从一列中获取所有不同的值，其中另一列对于初始列中的每个值至少有两个不同的值

Question

I'm having a very large dataset (20GB+) and I need to select all distinct values from column A where there are at least two other distinct values in column B for each distinct value on column A.我有一个非常大的数据集 (20GB+)，我需要从 A 列中选择所有不同的值，其中对于 A 列上的每个不同值，B 列中至少有两个其他不同值。

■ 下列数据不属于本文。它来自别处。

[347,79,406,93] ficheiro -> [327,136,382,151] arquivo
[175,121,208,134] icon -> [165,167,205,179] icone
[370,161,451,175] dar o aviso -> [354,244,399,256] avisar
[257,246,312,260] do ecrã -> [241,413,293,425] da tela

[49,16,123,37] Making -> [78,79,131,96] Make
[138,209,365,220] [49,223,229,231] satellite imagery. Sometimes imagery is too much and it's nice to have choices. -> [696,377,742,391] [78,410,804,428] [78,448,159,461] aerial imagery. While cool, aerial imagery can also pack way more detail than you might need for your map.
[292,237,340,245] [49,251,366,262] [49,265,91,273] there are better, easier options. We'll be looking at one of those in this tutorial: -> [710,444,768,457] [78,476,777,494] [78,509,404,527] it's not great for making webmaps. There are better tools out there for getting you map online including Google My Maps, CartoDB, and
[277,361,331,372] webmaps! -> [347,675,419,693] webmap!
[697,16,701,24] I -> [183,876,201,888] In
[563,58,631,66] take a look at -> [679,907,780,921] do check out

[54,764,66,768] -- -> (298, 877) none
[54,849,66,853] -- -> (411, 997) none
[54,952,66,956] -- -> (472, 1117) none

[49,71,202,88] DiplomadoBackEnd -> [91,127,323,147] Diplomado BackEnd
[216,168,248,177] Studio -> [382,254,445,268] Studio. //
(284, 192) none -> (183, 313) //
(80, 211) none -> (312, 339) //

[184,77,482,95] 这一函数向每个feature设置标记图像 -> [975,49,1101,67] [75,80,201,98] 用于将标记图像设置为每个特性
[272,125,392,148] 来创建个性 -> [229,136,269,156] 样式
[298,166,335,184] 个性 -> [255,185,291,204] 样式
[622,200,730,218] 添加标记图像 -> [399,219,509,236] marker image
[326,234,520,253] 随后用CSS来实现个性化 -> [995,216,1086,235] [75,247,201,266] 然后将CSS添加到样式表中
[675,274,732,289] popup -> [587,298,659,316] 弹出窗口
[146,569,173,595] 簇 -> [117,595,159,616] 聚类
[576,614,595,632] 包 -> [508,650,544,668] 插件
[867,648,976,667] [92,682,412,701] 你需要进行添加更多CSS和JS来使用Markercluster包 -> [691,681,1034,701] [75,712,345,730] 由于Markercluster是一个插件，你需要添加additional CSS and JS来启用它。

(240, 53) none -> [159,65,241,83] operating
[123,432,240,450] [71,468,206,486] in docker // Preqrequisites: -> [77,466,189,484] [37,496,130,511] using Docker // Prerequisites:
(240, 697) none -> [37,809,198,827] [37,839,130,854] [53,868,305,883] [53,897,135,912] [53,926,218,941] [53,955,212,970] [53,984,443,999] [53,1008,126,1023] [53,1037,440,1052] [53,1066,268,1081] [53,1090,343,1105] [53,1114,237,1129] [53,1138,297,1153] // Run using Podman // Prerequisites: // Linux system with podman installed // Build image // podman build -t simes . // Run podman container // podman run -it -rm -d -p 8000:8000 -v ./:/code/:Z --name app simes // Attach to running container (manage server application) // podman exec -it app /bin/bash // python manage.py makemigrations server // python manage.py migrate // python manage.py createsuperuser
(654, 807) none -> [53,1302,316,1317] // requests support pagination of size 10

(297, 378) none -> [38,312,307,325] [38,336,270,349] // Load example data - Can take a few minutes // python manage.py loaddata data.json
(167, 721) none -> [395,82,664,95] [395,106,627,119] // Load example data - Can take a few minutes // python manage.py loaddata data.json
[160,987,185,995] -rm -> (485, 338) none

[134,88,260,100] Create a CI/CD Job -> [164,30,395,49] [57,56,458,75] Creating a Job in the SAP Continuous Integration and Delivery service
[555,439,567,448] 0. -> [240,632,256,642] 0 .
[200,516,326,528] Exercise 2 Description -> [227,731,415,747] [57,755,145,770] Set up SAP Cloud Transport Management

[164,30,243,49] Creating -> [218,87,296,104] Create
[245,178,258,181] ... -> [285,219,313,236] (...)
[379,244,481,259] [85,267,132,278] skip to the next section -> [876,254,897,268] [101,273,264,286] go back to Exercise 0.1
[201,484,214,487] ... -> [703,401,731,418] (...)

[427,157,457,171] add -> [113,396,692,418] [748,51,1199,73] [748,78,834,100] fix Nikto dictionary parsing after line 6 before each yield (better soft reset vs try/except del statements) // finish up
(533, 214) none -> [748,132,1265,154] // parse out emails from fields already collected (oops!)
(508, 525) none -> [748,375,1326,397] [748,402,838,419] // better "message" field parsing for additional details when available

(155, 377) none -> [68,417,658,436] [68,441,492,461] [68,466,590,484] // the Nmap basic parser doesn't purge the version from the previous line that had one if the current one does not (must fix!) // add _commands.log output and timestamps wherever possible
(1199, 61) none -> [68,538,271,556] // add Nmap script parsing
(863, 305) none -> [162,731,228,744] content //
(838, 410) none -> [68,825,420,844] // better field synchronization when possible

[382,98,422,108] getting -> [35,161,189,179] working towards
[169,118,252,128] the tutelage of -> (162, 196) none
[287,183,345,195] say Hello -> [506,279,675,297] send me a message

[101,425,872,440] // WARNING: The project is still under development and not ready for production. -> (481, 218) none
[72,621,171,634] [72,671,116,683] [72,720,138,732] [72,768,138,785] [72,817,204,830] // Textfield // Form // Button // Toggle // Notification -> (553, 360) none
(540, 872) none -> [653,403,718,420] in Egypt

For the following dataframe:对于以下数据框：

| A | B |
|---|---|
| x | 1 |
| x | 2 |
| y | 1 |
| y | 1 |

Should return only x because it has two distinct values on column B, while y has only 1 distinct value.应该只返回 x，因为它在 B 列上有两个不同的值，而 y 只有 1 个不同的值。

The following code does the trick, but it takes a very long time (as in hours) since the dataset is very large:以下代码可以解决问题，但由于数据集非常大，因此需要很长时间（以小时为单位）：

def get_values(list_of_distinct_values, dataframe):
    valid_values = []
    for value in list_of_distinct_values:
        value_df = dataframe.loc[dataframe['A'] == value]
        if len(value_df.groupby('B')) > 1:
            valid_values.append(value)
    return valid_values

Can anybody suggest a faster way of doing this?有人可以建议一种更快的方法吗？

Answer 1

I think you can solve your problem with the method drop_duplicates() of the dataframe.我认为您可以使用数据drop_duplicates()方法解决您的问题。 You need to use the parameters subset and keep (to remove all the lines with duplicates) :您需要使用参数subset并keep （删除所有重复的行）：

import pandas as pd
df = pd.DataFrame({
    'A': ["x", "x", "y", "y"],
    'B': [1, 2, 1, 1],
})
df.drop_duplicates(subset=['A', 'B'], keep=False).drop_duplicates(subset=['A'])['A']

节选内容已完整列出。